A Groundbreaking New AI Taught Itself to Speak in Just a Few Hours
Soon, you won’t be able to tell if you’re talking to a robot or a human.
Giving Machines a Voice
Last year, Google successfully gave a machine the ability to generate human-like speech through its voice synthesis program called WaveNet. Powered by Google’s DeepMind artificial intelligence (AI) deep neural network, WaveNet produced synthetic speech using given texts. Now, Chinese internet search company Baidu has developed the most advanced speech synthesis program ever, and it’s called Deep Voice.
Developed in Baidu’s AI research lab based in Silicon Valley, Deep Voice presents a big breakthrough in speech synthesis technology by largely doing away with the behind-the-scenes fine-tuning typically necessary for such programs. As such, Deep Voice can learn how to talk in a matter of a few hours and with virtually no help from humans.
Deep Voice uses a relatively simple method: through deep-learning techniques, Deep Voice broke down texts into phonemes — which is sound at its smallest perceptually distinct units. A speech synthesis network then reproduced these sounds. The need for any fine-tuning was greatly reduced because every stage of the process relied on deep-learning techniques — all researches needed to do was train the algorithm.
“For the audio synthesis model, we implement a variant of WaveNet that requires fewer parameters and trains faster than the original,” the Baidu researchers wrote in a study published online. “By using a neural network for each component, our system is simpler and more flexible than traditional text-to-speech systems, where each component requires laborious feature engineering and extensive domain expertise.”
Towards Real-Time Conversion
Text-to-speech systems aren’t entirely new. They’re present in many of the world’s modern gadgets and devices. From simpler ones — like talking clocks and answering systems in phones — to more complex versions, like those in navigation apps. These, however, have been made using large databases of speech recordings. As such, the speech generated by these traditional text-to-speech systems don’t flow as seamless as actual human speech.
Baidu’s work on Deep Voice is a step towards achieving human-like speech synthesis in real time, without using pre-recorded responses. Baidu’s Deep Voice puts together phonemes in such a way that it sounds like actual human speech. “We optimize inference to faster-than-real-time speeds, showing that these techniques can be applied to generate audio in real-time in a streaming fashion,” their researchers said.
However, there are still certain variables that their new system cannot yet control: the stresses on phonemes and the duration and natural frequency of each sound. Once perfected, control of these variables would allow Baidu to change the voice of the speaker and, possibly, the emotions conveyed by a word.

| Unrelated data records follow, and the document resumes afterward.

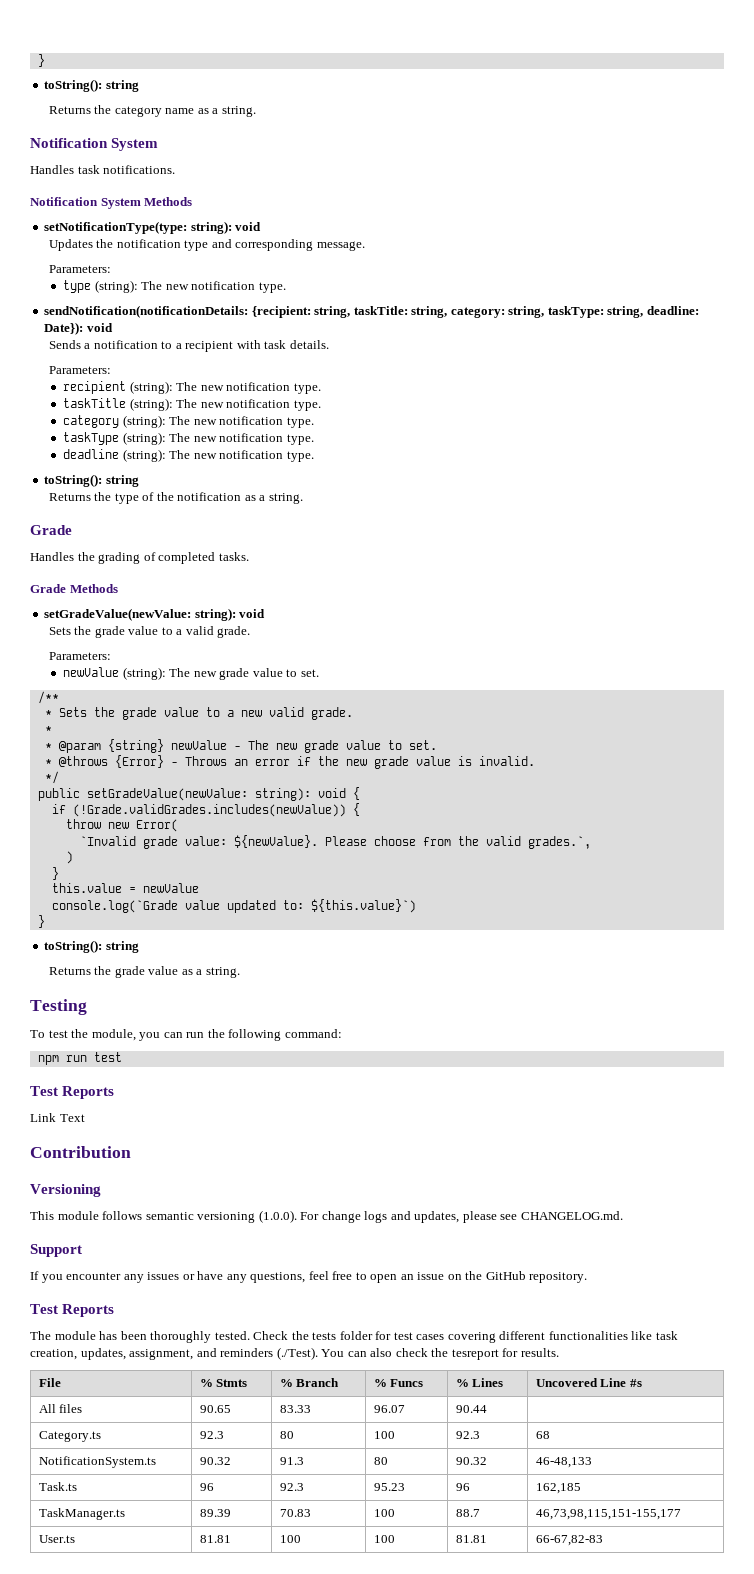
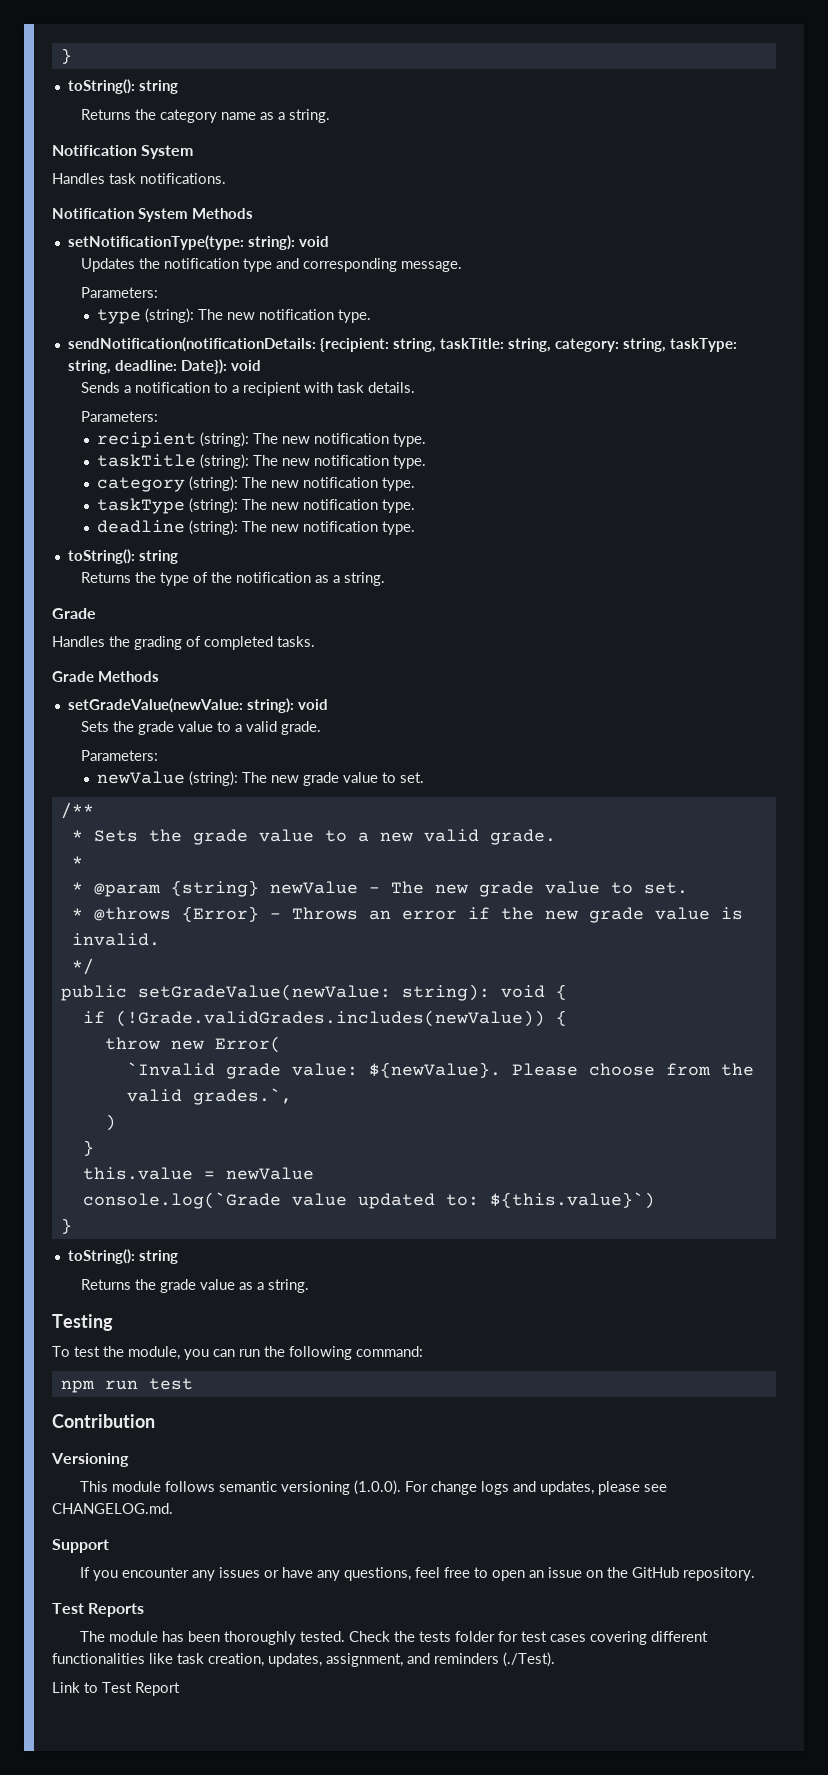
  npm run test
- Test Reports
- Link Text
- Check the tests folder for test cases covering different functionalities like task creation, updates, assignment, and reminders (./Test). You can also check the tesreport for results.
- File | % Stmts | % Branch | % Funcs | % Lines | Uncovered Line #s
- All files | 90.65 | 83.33 | 96.07 | 90.44 |
- Category.ts | 92.3 | 80 | 100 | 92.3 | 68
- NotificationSystem.ts | 90.32 | 91.3 | 80 | 90.32 | 46-48,133
- Task.ts | 96 | 92.3 | 95.23 | 96 | 162,185
- TaskManager.ts | 89.39 | 70.83 | 100 | 88.7 | 46,73,98,115,151-155,177
- User.ts | 81.81 | 100 | 100 | 81.81 | 66-67,82-83
+ Check the tests folder for test cases covering different functionalities like task creation, updates, assignment, and reminders (./Test).
+ Link to Test Report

At the very least, this would be computationally demanding, limiting just how much Deep Voice can be used in real-time speech synthesis in the real world. As the the Baidu researchers explained:
“To perform inference at real-time, we must take great care to never recompute any results, store the entire model in the processor cache (as opposed to main memory), and optimally utilize the available computational units.”
In the future, better synthesized speech systems can be used to improve the assistant features found in smartphones and smart home devices. At the very least, it would make talking to your devices feel more real.